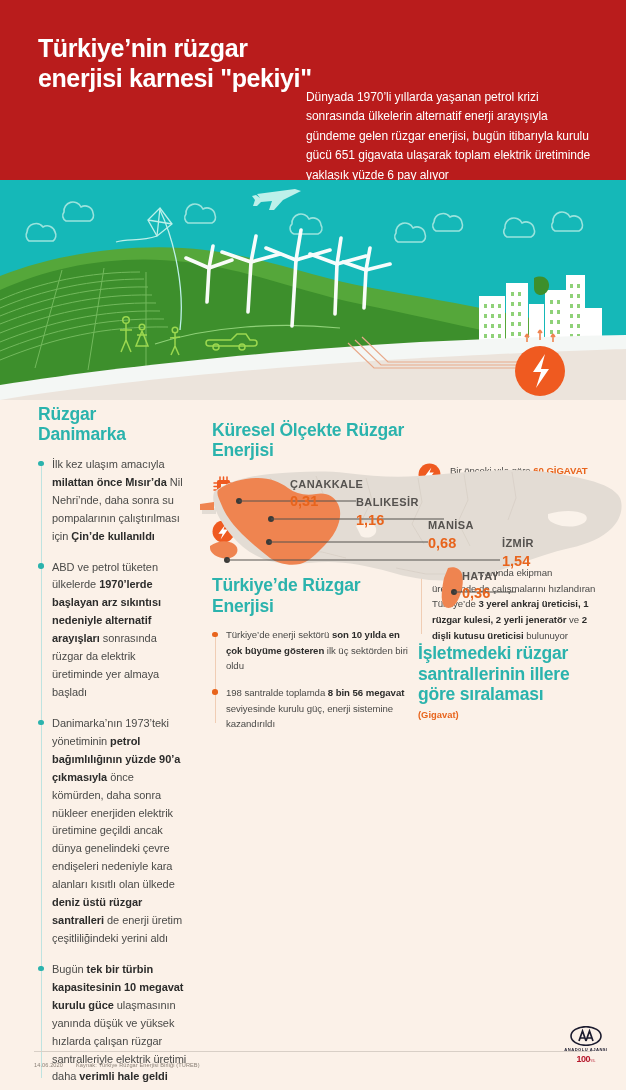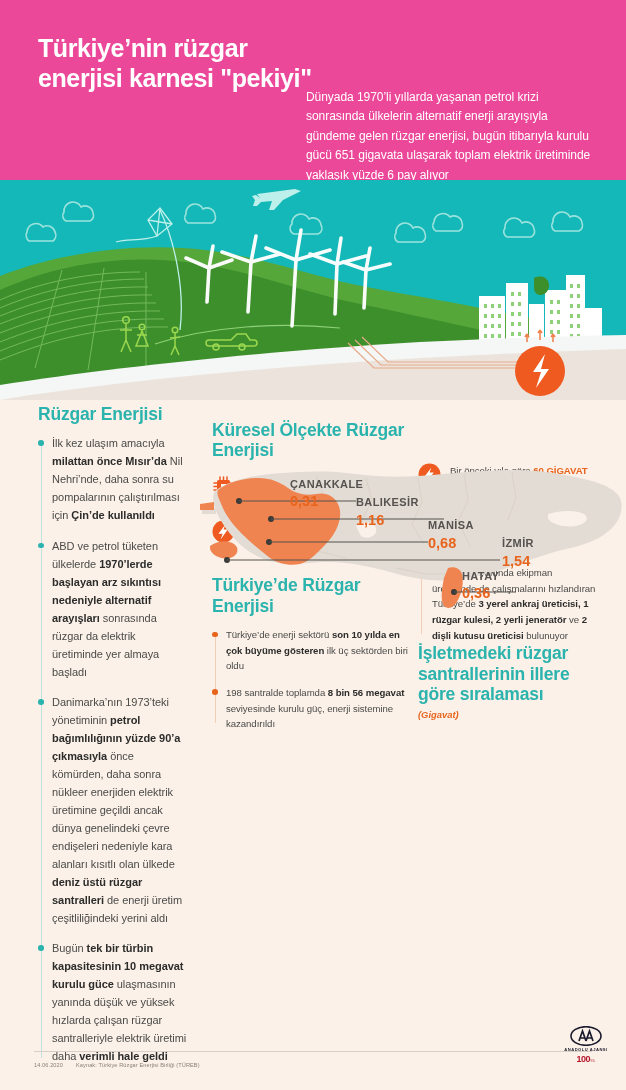"Türkiye’nin rüzgar enerjisi karnesi" .hero { background: #ec4899 -> #b91c1c }
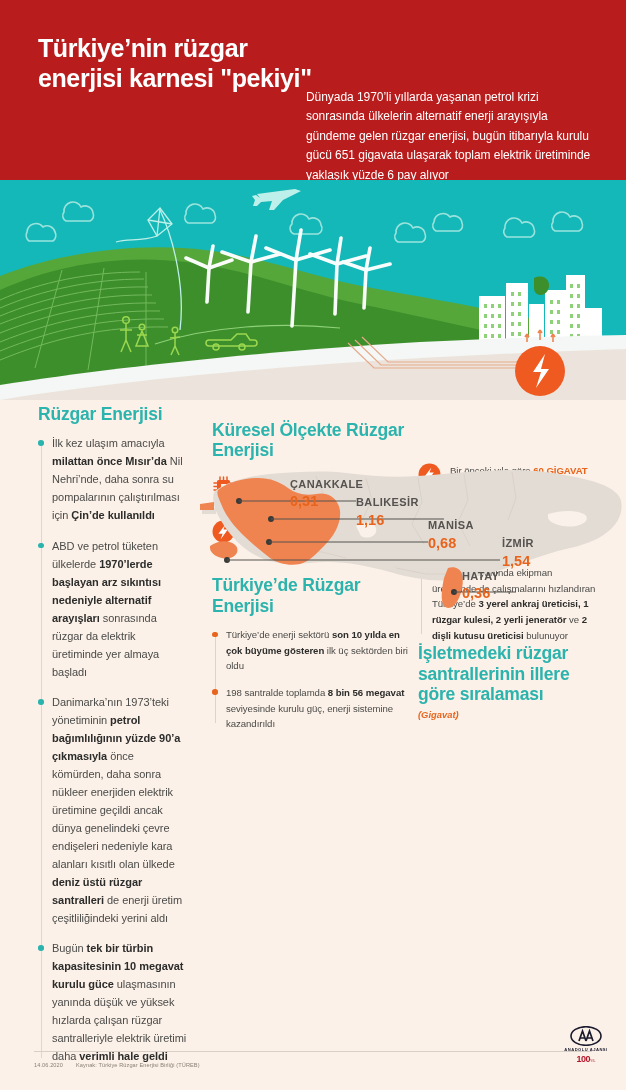"Rüzgar Enerjisi" div.sec-head { text: Enerjisi -> Danimarka }
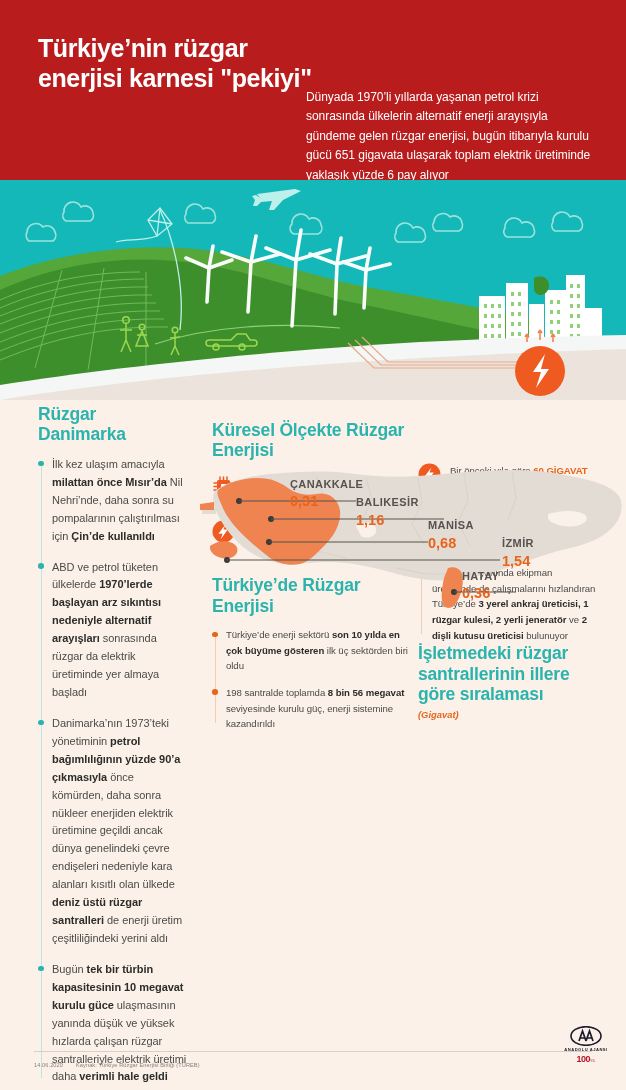"(Gigavat)" .map-unit { font-style: italic -> none }
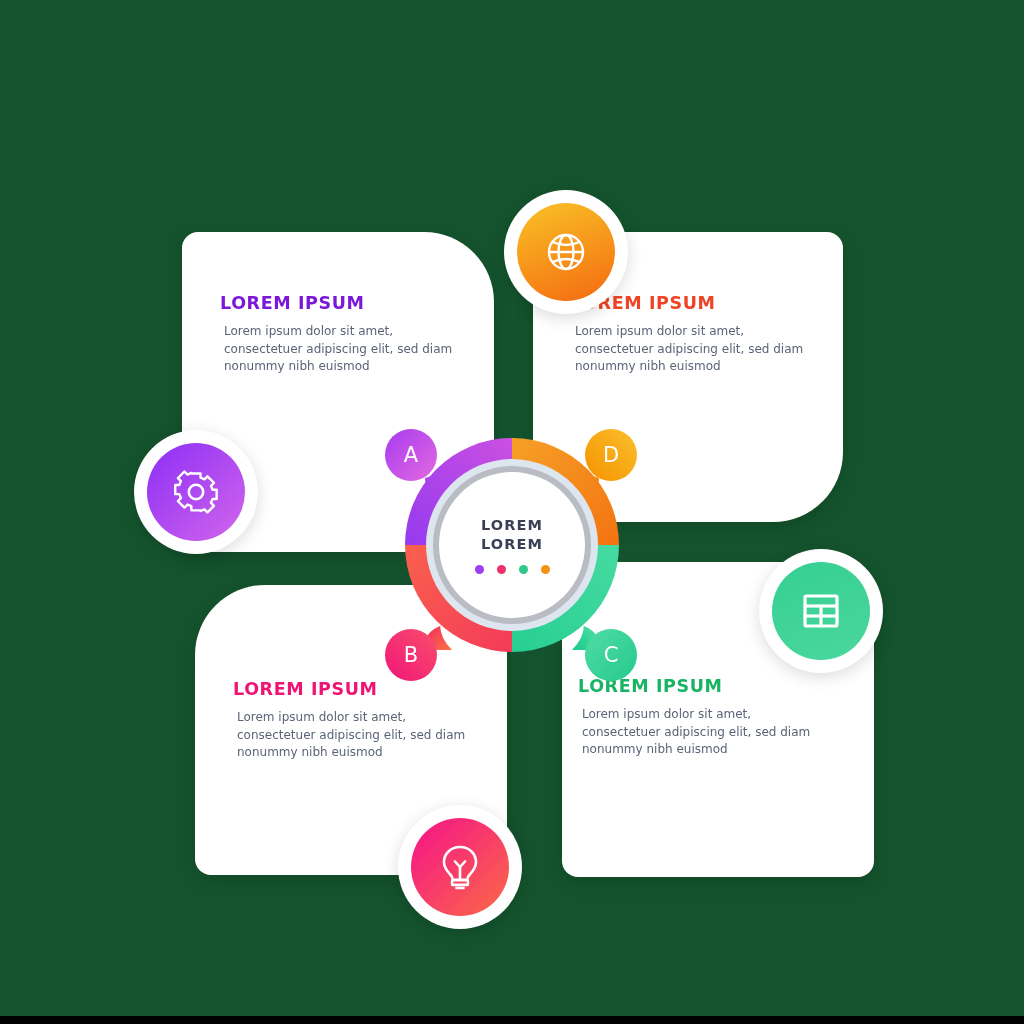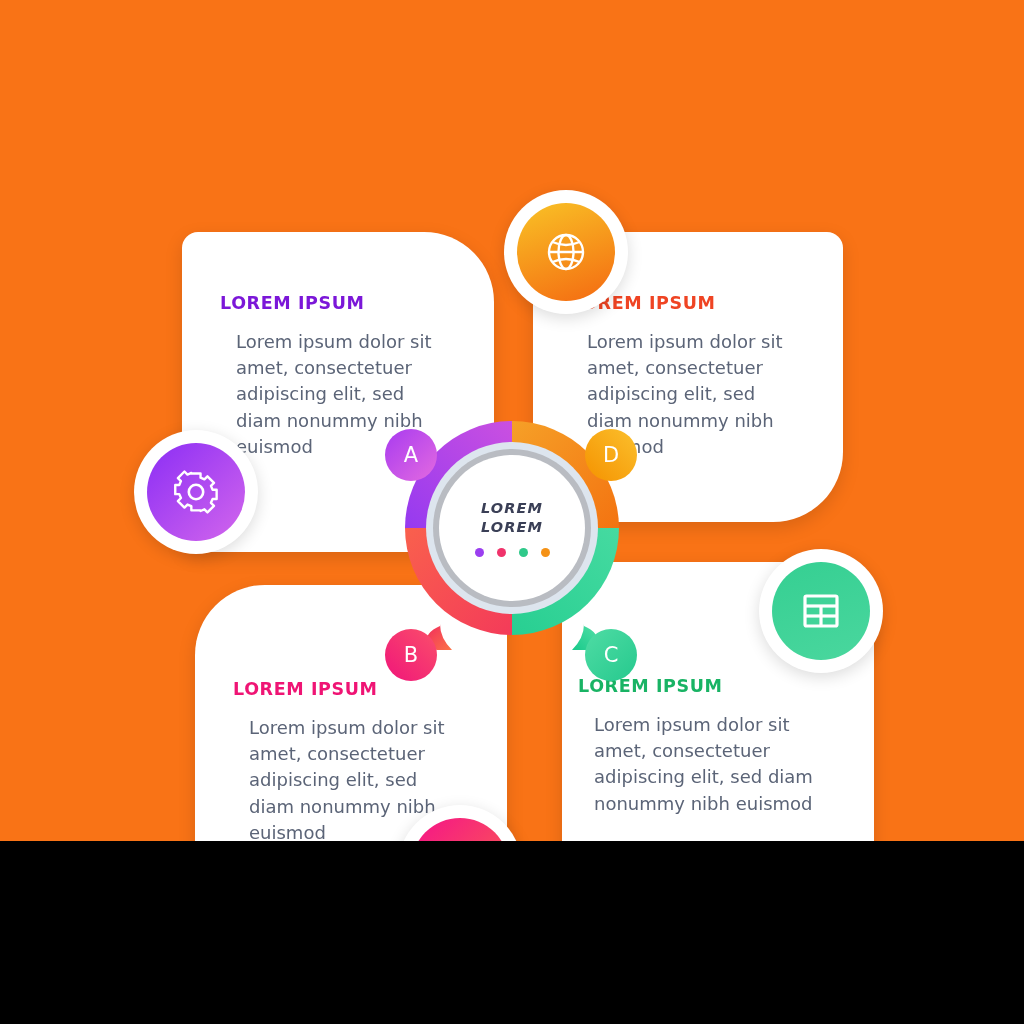"LOREM IPSUM" #stage { background: #f97316 -> #14532d; height: 841px -> 1016px }
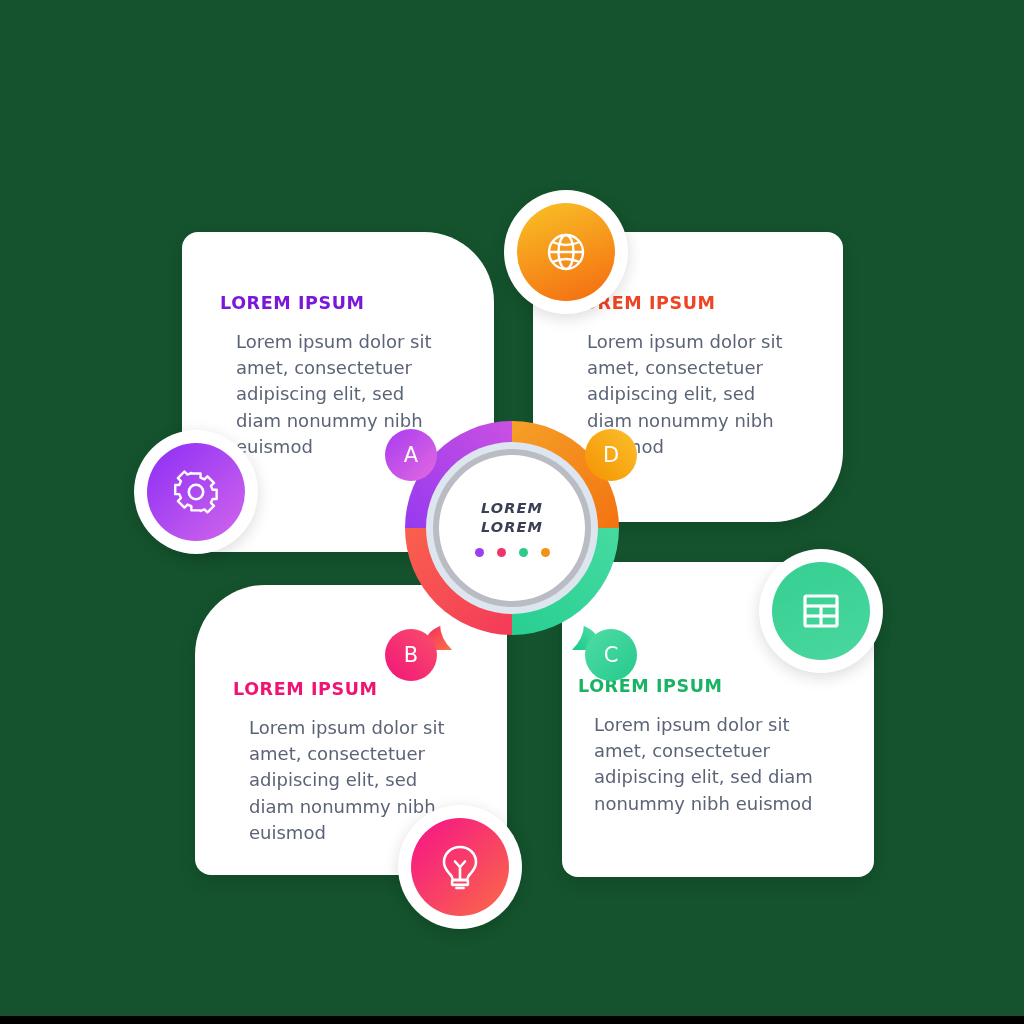"Lorem ipsum dolor sit amet," .panel-body { font-size: 18px -> 12px; margin: 16px -> 4px }
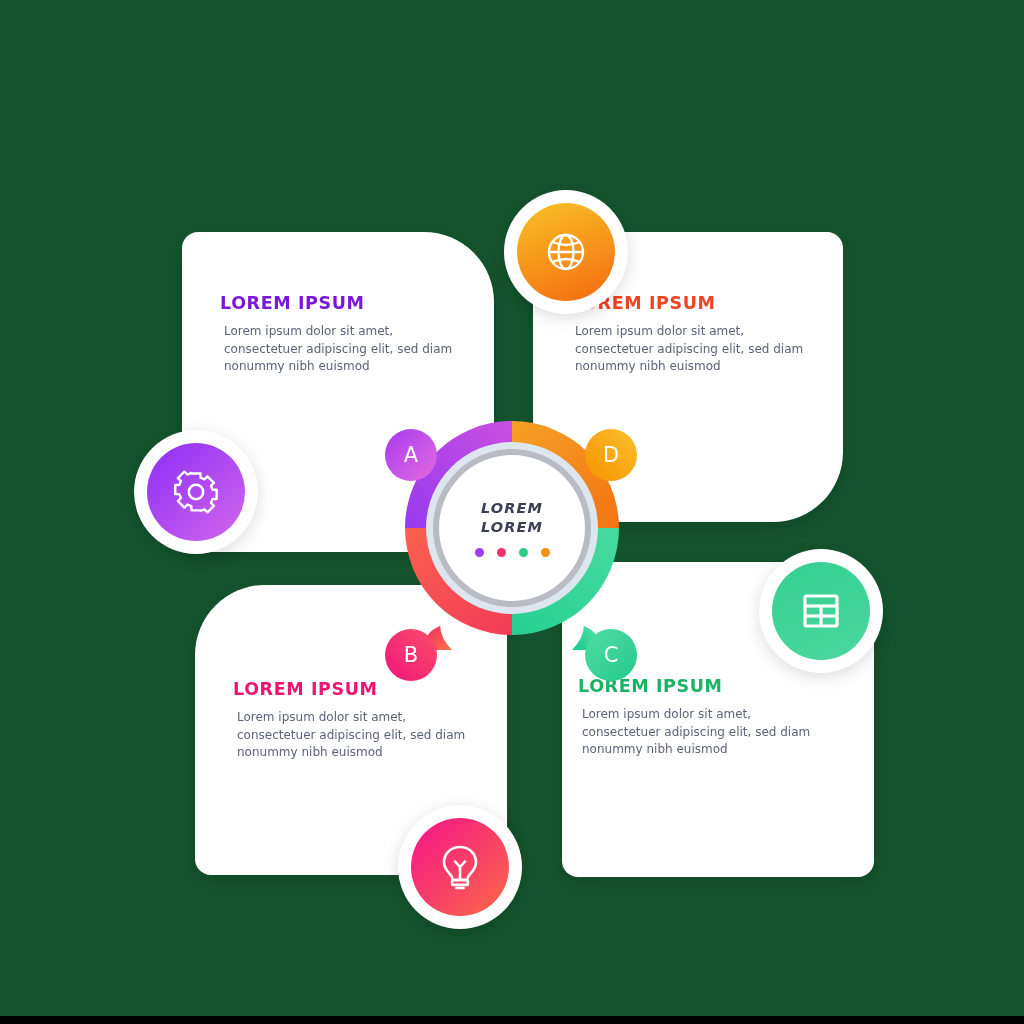"LOREM" #hub { font-style: italic -> none; top: 421px -> 438px }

- [What you need to do] Reproduce exactly and only the lines from the line that contains "text: Enerjisi ->" to the end of the data above, both ends included. No pictures go in the copy.

- [Your solution]
"Rüzgar Enerjisi" div.sec-head { text: Enerjisi -> Danimarka }
"(Gigavat)" .map-unit { font-style: italic -> none }
"LOREM IPSUM" #stage { background: #f97316 -> #14532d; height: 841px -> 1016px }
"Lorem ipsum dolor sit amet," .panel-body { font-size: 18px -> 12px; margin: 16px -> 4px }
"LOREM" #hub { font-style: italic -> none; top: 421px -> 438px }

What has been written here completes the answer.